* **YOUR OBJECTIVE**: Could you retype the entries below exactly, omitting every picture?

Front-end code change data
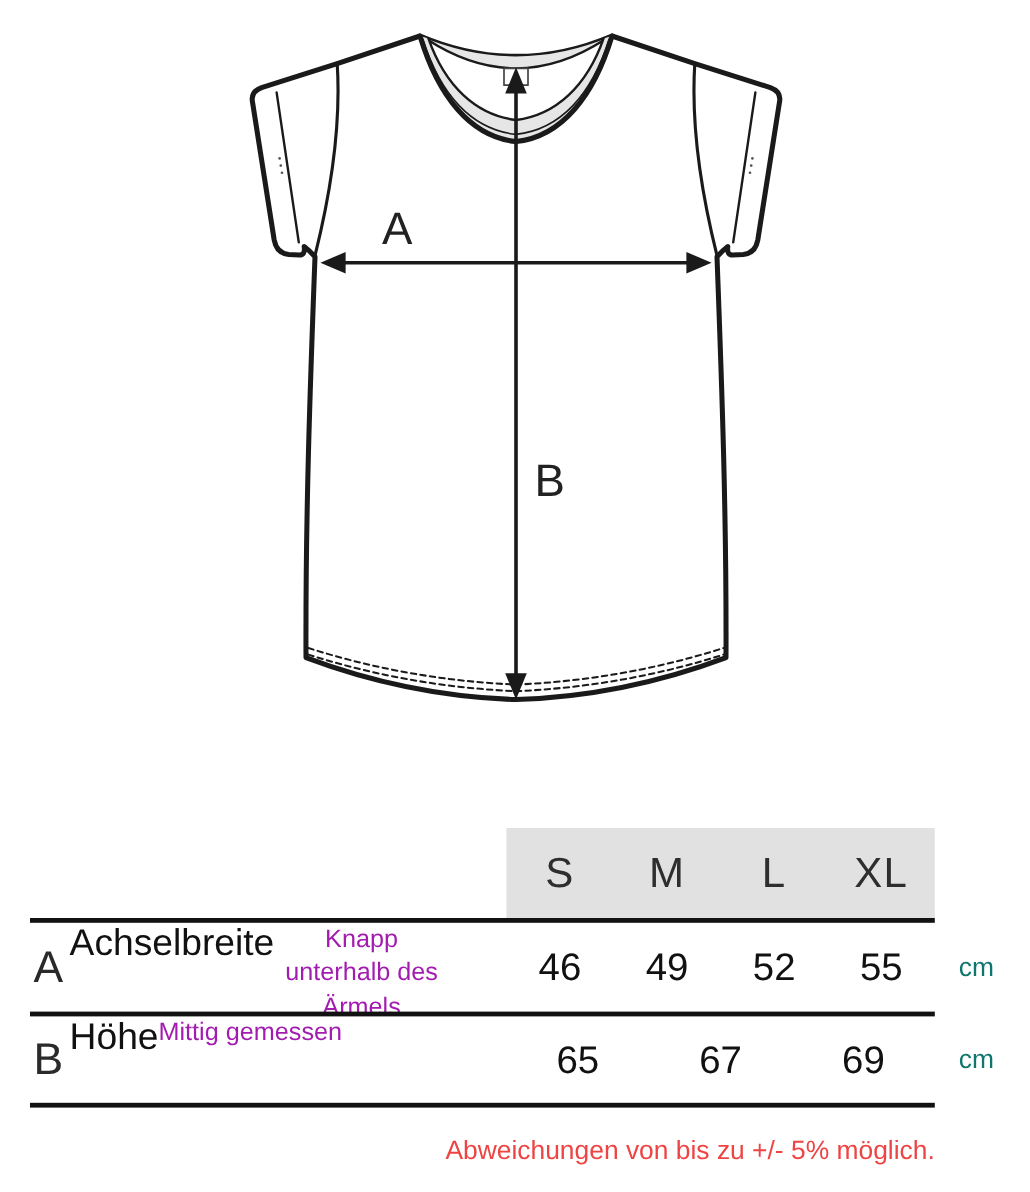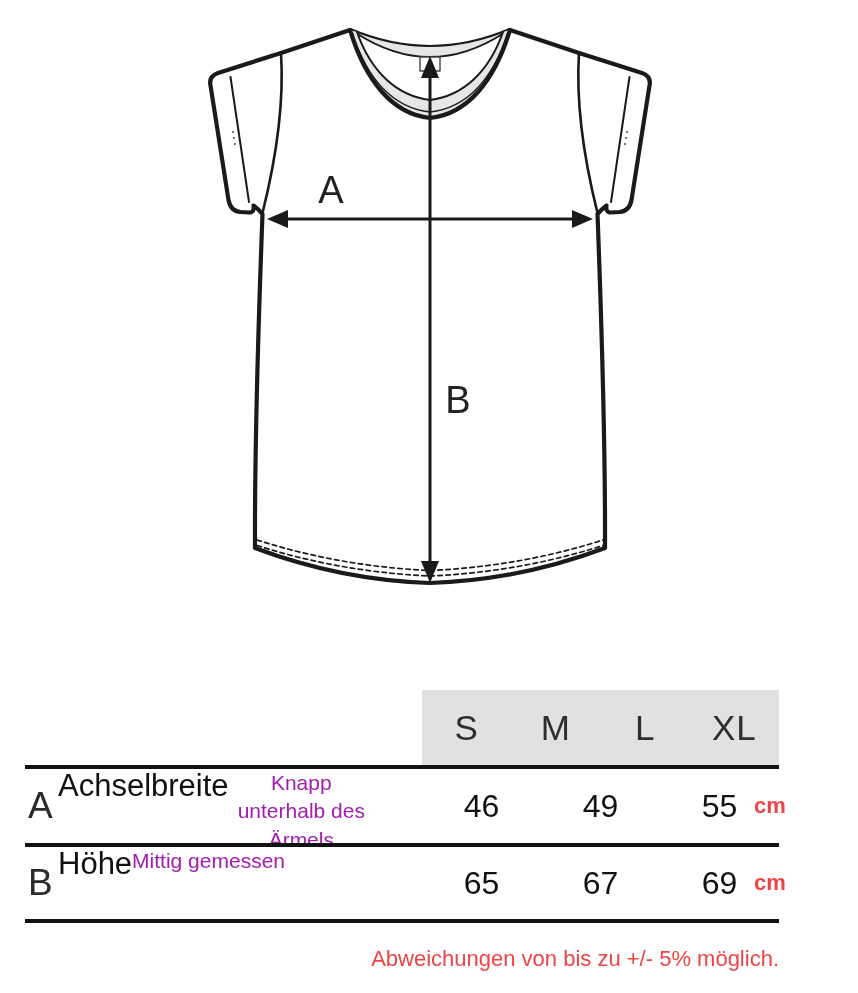--- a/index.html
+++ b/index.html
@@ -42,23 +42,23 @@
     text-align:center;
   }
   .tname { font-size:31px; line-height:1.12; font-weight:400; color:#111; }
   .tsub  { font-size:21px; line-height:1.35; font-weight:400; color:#a21caf; }
   .tvals { position:absolute; left:422px; width:357px; height:100%; display:flex;align-items:center; }
   .tvals span {
     flex:1; display:flex; align-items:center; justify-content:center;
     font-size:32px; color:#111;
   }
   .tunit {
-    position:absolute; left:754px; width:50px; height:100%;
+    position:absolute; left:799px; width:50px; height:100%;
     display:flex; align-items:center;
-    font-size:22px; color:#ef4444;font-weight:bold;
+    font-size:22px; color:#0f766e;
   }
   .footnote {
     position:absolute; left:0; top:946px; width:779px;
     text-align:right; font-size:22px; color:#ef4444;
   }
 </style>
 </head>
 <body>
 
 <div class="sheet">
@@ -148,20 +148,21 @@
 
   <section class="trow trow-a">
     <div class="tkey">A</div>
     <div class="tdesc">
       <div class="tname">Achselbreite</div>
       <div class="tsub">Knapp unterhalb des Ärmels</div>
     </div>
     <div class="tvals">
       <span>46</span>
       <span>49</span>
+      <span>52</span>
       <span>55</span>
     </div>
     <div class="tunit">cm</div>
   </section>
 
   <div class="rule rule-2"></div>
 
   <section class="trow trow-b">
     <div class="tkey">B</div>
     <div class="tdesc">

* **SOLUTION TO THE EXERCISE**:
--- a/index.html
+++ b/index.html
@@ -42,23 +42,23 @@
     text-align:center;
   }
   .tname { font-size:31px; line-height:1.12; font-weight:400; color:#111; }
   .tsub  { font-size:21px; line-height:1.35; font-weight:400; color:#a21caf; }
   .tvals { position:absolute; left:422px; width:357px; height:100%; display:flex;align-items:center; }
   .tvals span {
     flex:1; display:flex; align-items:center; justify-content:center;
     font-size:32px; color:#111;
   }
   .tunit {
-    position:absolute; left:754px; width:50px; height:100%;
+    position:absolute; left:799px; width:50px; height:100%;
     display:flex; align-items:center;
-    font-size:22px; color:#ef4444;font-weight:bold;
+    font-size:22px; color:#0f766e;
   }
   .footnote {
     position:absolute; left:0; top:946px; width:779px;
     text-align:right; font-size:22px; color:#ef4444;
   }
 </style>
 </head>
 <body>
 
 <div class="sheet">
@@ -148,20 +148,21 @@
 
   <section class="trow trow-a">
     <div class="tkey">A</div>
     <div class="tdesc">
       <div class="tname">Achselbreite</div>
       <div class="tsub">Knapp unterhalb des Ärmels</div>
     </div>
     <div class="tvals">
       <span>46</span>
       <span>49</span>
+      <span>52</span>
       <span>55</span>
     </div>
     <div class="tunit">cm</div>
   </section>
 
   <div class="rule rule-2"></div>
 
   <section class="trow trow-b">
     <div class="tkey">B</div>
     <div class="tdesc">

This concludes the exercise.